Monday, June 27, 2011

Business Skills Training

I'm working on a fascinating project right now -- development of business skills training for Deaf professionals. Teaching judgment and decision making is a complex undertaking. I have even heard people in the training profession suggest that it can't be done. Of course, they are confusing something that is difficult with something that is impossible. Teaching judgment making is very hard, not impossible, though. Thank goodness for that, or we would have even fewer people in this world making good decisions!

This training will have three parts:
  • Self-paced tutorials;
  • Group instruction, through webinars or something similar;
  • One-on-one mentoring.
Self-paced tutorials I think can be effective for some kinds of content -- what has been described as "knowledge needed" or "What do I need to know before I can start to learn how-to do something." Defining terms, giving students facts, describing the structure or process of something are all types of content where a self-paced tutorial comes in handy. It will give the student the opportunity to learn something at the speed he finds most comfortable. I anticipate that learning English vocabulary and specialized terminology will be important to Deaf professionals, and self-pace tutorials are the best way to learn this kind of content.

My concept for this training is something like the way they doing over at e-Cornell. There, if you buy an online course,  you only have access to it for a period of time. That is because they have real live teachers at the other end of the wire. Contrast this to Element K's product, which is 100% online and without the intervention of humans. I think the e-Cornell approach is preferable, even though I worked at Element K and lead their early efforts at business skills development.

Much of what is currently available in the realm of self-paced tutorials is incredibly boring and ineffective. So whatever we develop has to be entirely new, interesting, engaging, and effective. We are experimenting with using the features of ASL to guide our graphical interface development. The hope is that signing individuals will find that the content "works" for them, and is more effective and engaging because of that.

Self-paced tutorials fall very flat when it comes to teaching how to make judgments, and making judgments is what business skills is all about. Why won't a self-paced tutorial do the job? Because when learning to make judgments, we need subtle corrections from experts. Self-paced tutorials just can't distinguish between almost, almost right and almost right. It can only say right or wrong. The kind of gross distinctions that self-paced tutorials make is not fine enough to really help people understand how to change, if they aren't dead on immediately. To do that we need feedback from a live person, and in my plan, we will do this in a group instruction setting, such as a webinar.
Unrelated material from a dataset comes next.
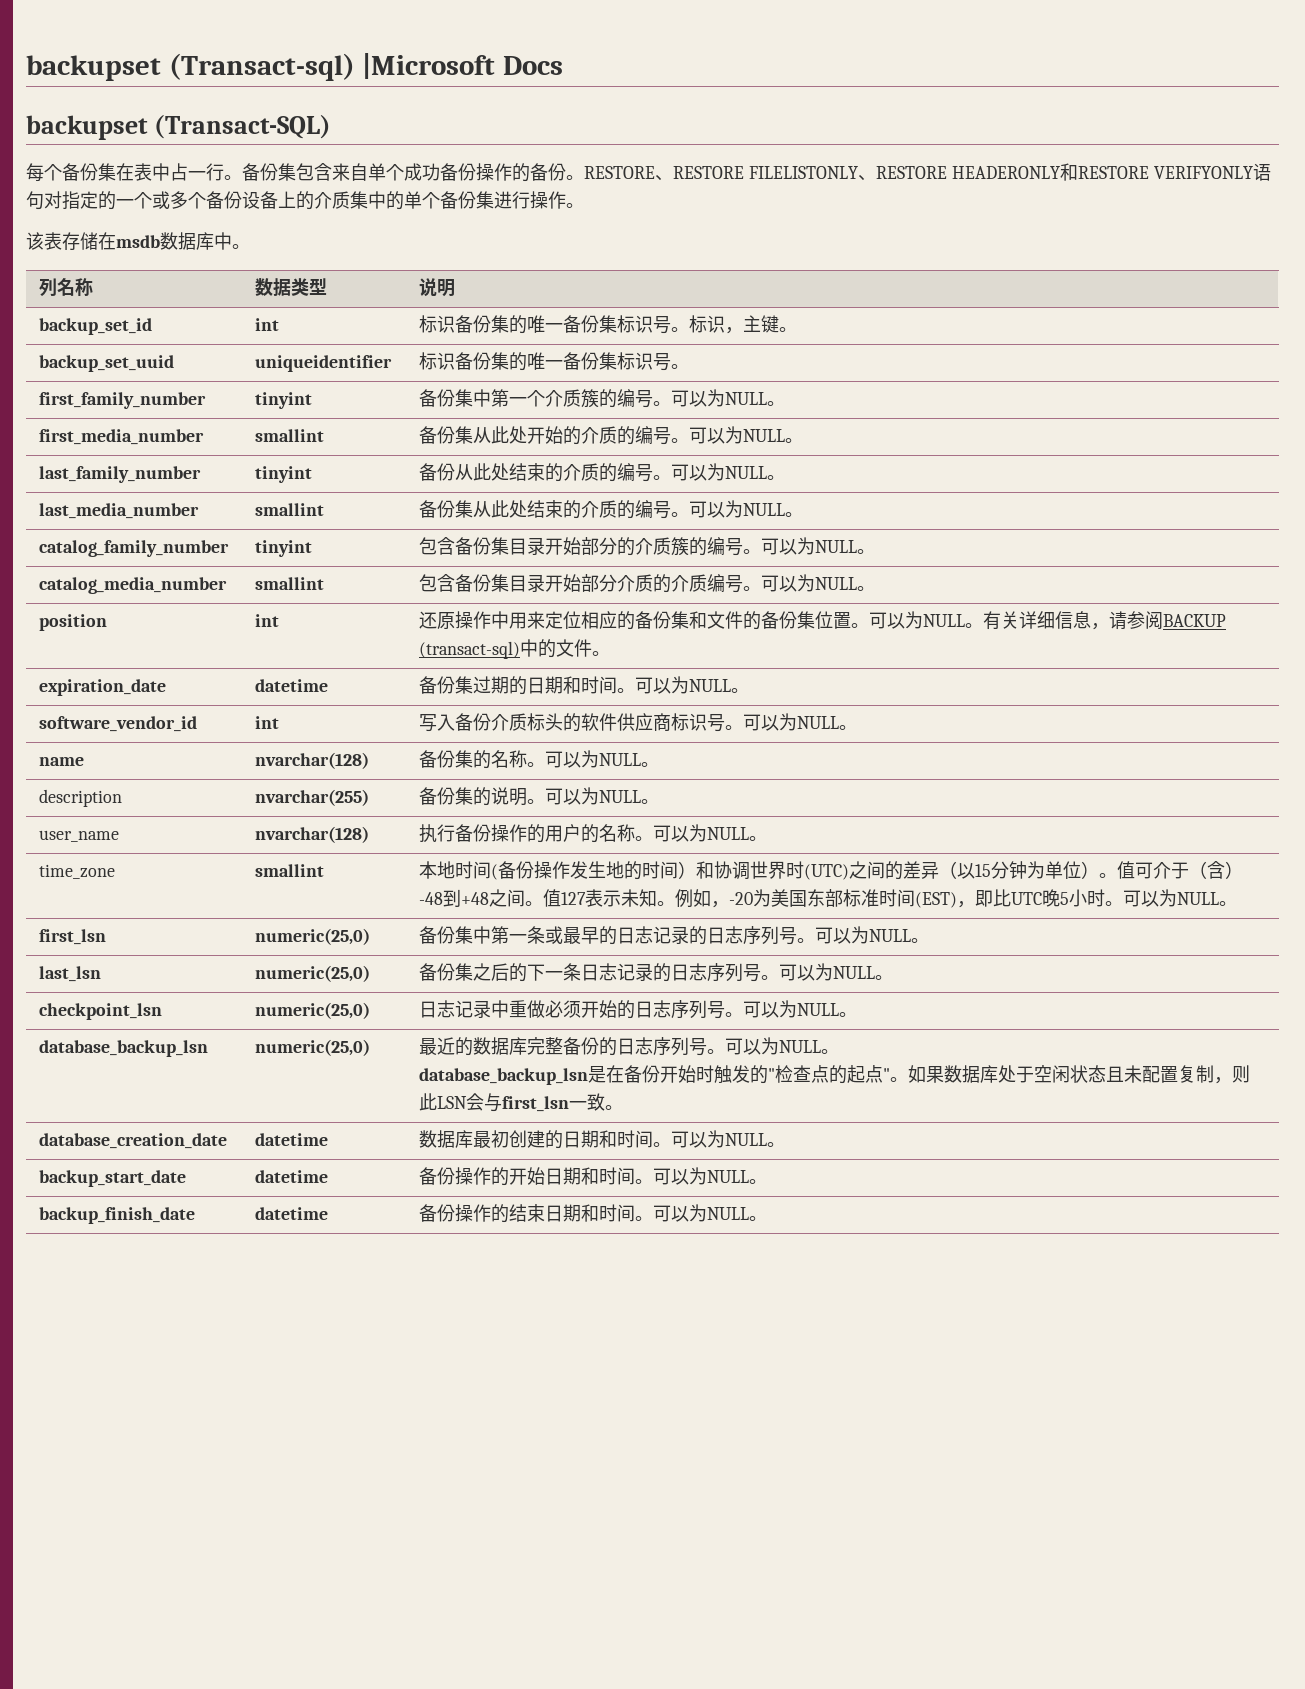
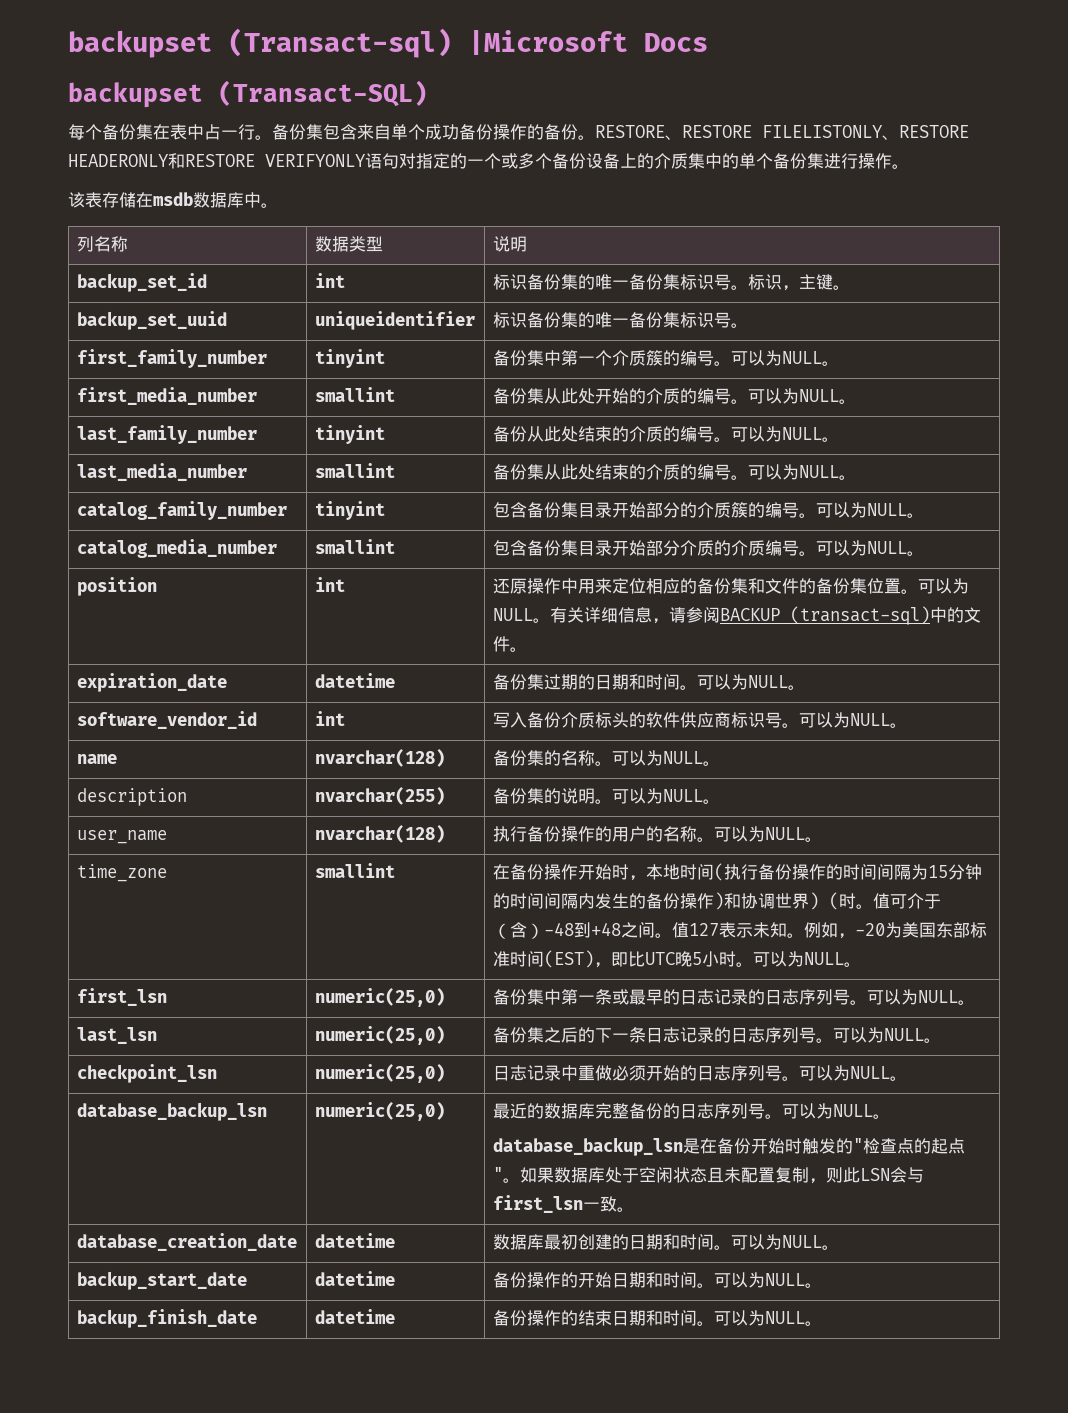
- 本地时间(备份操作发生地的时间）和协调世界时(UTC)之间的差异（以15分钟为单位）。
+ 在备份操作开始时，本地时间(执行备份操作的时间间隔为15分钟的时间间隔内发生的备份操作)和协调世界) (时。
But new judgment makers need even more feedback than that -- they need the input from a coach or mentor that is focusing just on them, and on their unique situation. So I am proposing a time-bound engagement between learner and mentor, where the mentor will give focused feedback and encouragement to a Deaf professional. Of course, it would be optimal if these coaches were themselves Deaf, but that might be a challenge in the beginning. But ultimately that is what we will want -- people who themselves have been successful in advancing their careers serving as mentors and coaches.